Len growled, “It’s not a question of spunk.”
“What is it then?”
He shook his head. Abruptly he got to his feet, shoved his hands deep in his pockets, and scowled down at her. He shook his head again, turned and strode six paces down the path, picked a rose from the vine on the trellis—a yellow everblooming climber—crushed it in his hand, and tossed it to the gravel. He came back to her:
“Look here. Have you noticed that I’m going off my nut? What am I going to do about it?”
“Well, Len, what have you tried?”
“Nothing. I thought for a while it might go away. Along in the early stages I kidded with her—I thought I was kidding—and she beat me at it because she is full of devils. Once I asked her why she wasted herself on a guy like Foltz when material like me was available, I said surely she didn’t love him, and she looked at me—you know how she can look—and she said oh no, she didn’t love Mr. Foltz, she was going to marry him only because her guardian wanted her to and she always obeyed her guardian, and she began making suggestions how I might displace Foltz in her guardian’s affections, she said first I should learn to play the piano because Storrs was fond of music. That was how far I got kidding with her.”
“You might have tried just telling her how you felt. That might have interested her.”
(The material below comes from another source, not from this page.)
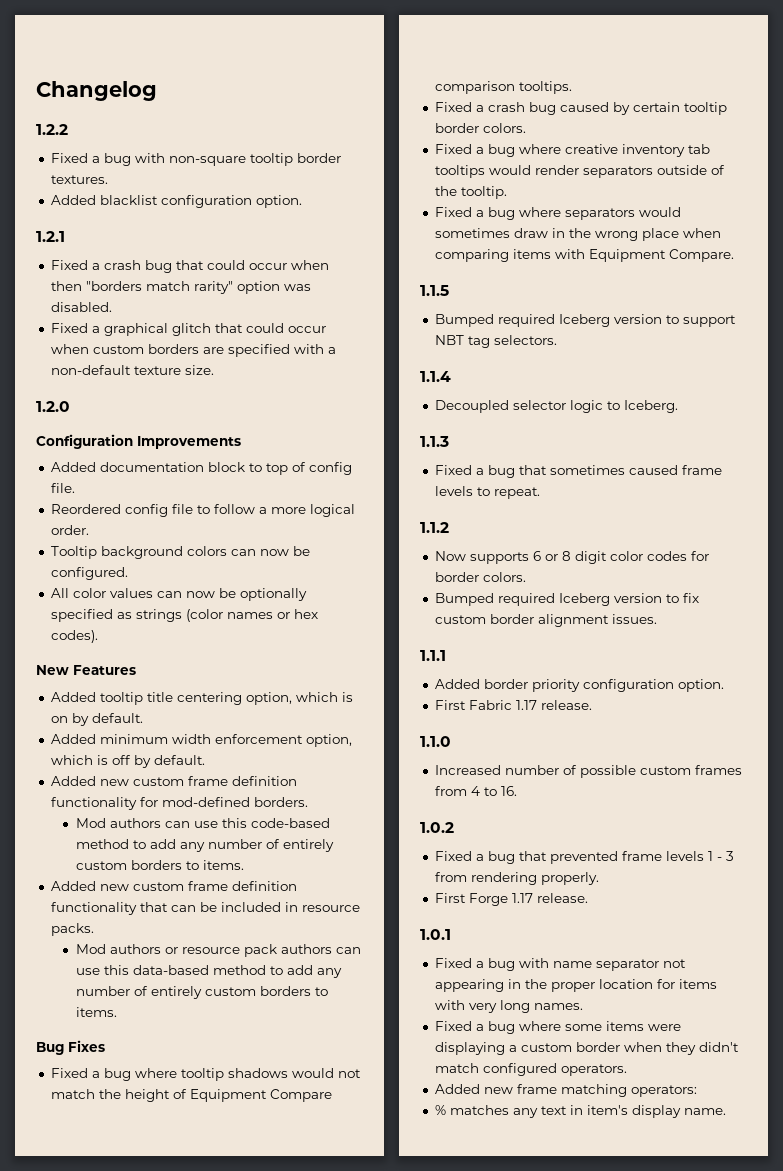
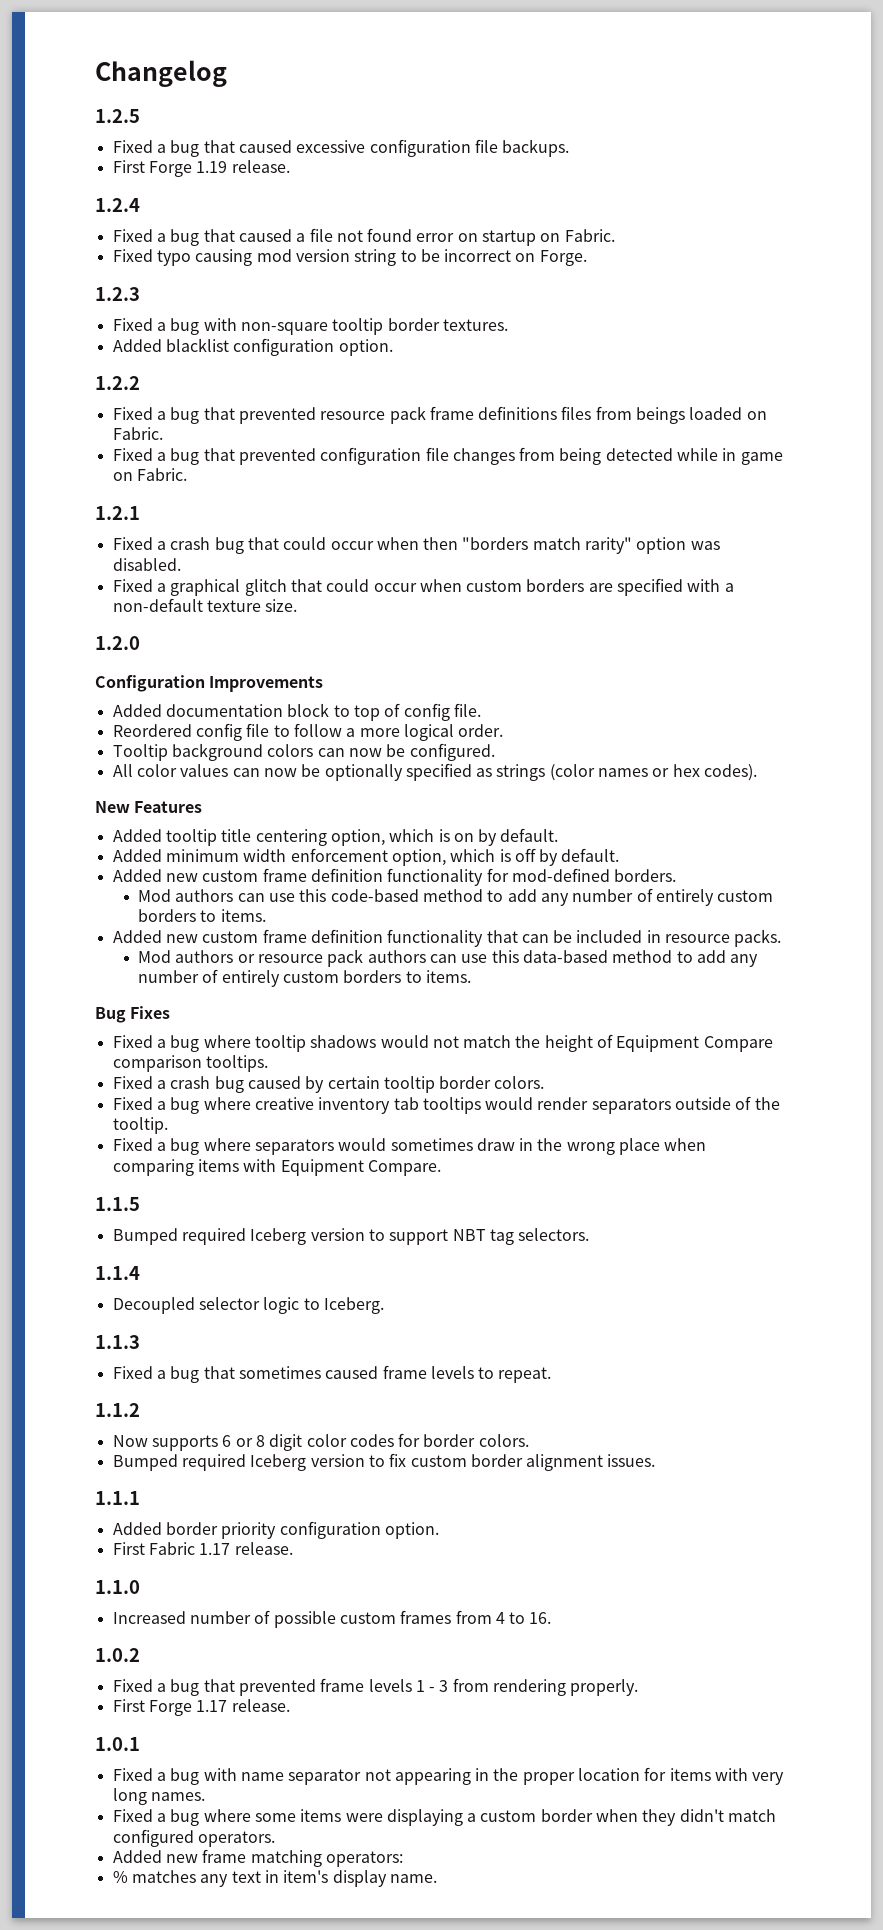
[36,124,68,135] 1.2.2 -> [95,109,140,123] [112,139,570,157] [112,160,290,177] [95,198,140,212] [112,228,615,246] [112,249,587,266] [95,287,140,301] 1.2.5 // Fixed a bug that caused excessive configuration file backups. // First Forge 1.19 release. // 1.2.4 // Fixed a bug that caused a file not found error on startup on Fabric. // Fixed typo causing mod version string to be incorrect on Forge. // 1.2.3
(302, 201) none -> [95,376,140,390] [112,406,767,424] [112,427,163,440] [112,447,783,465] [112,468,187,481] // 1.2.2 // Fixed a bug that prevented resource pack frame definitions files from beings loaded on Fabric. // Fixed a bug that prevented configuration file changes from being detected while in game on Fabric.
“Yeah, sure.” Len sounded bitter. “I did try that once,
and she was clever enough to pretend she thought I was kidding again, and began making plans how I could write to her after I got into a monastery. And anyway you’re wrong. I’m not in love with her, it’s only some kind of delirium. Infatuation maybe. I wouldn’t marry her if she mounted an altar on wheels and followed me around with it for ten years. She’s worth what? Three or four million? What would be my title, Equerry of the Steering Wheel? I wish to God she would go ahead and put the loop on Foltz and lead him away; with her guardian gone she might forget why she picked him.”
He gazed down at her. He demanded abruptly, “Why did you stampede me with this now?”
“To show you that I know what an accomplished liar you are.”
“Does anyone else know about it?”
“You mean about your delirium?”
“Yes.”
“I imagine not.”
“Does Sylvia?”
“I don’t think so. Slyvia’s conceit is quite superficial; she is really very modest about herself.”
“Does Foltz?”
“I doubt it.”
“You haven’t discussed it—with her?”
“Certainly not.”
“You’d better not. Forget it. Don’t bother about the compassion; I wouldn’t know what to do with it. You haven’t time anyway; you’re investigating a murder.” He turned and strode away, down the path; at ten yards he wheeled to call to her: “And I won’t annoy you with any more clowning!” Then he went.
Dol sat and watched him go. The back of his coat was badly wrinkled. He swung to the right, into a crosspath; then, above the intervening bushes, she could see only his head and broad shoulders as he passed through the arch at the far end.
She had thought for weeks that it would some day be amusing to inform Len Chisholm how transparent his antics had been—and now it had happened this way. Nothing very amusing about it, and nothing revelatory either, as far
as she could see. Detective? Piffle. She was nothing but a darned female quidnunc.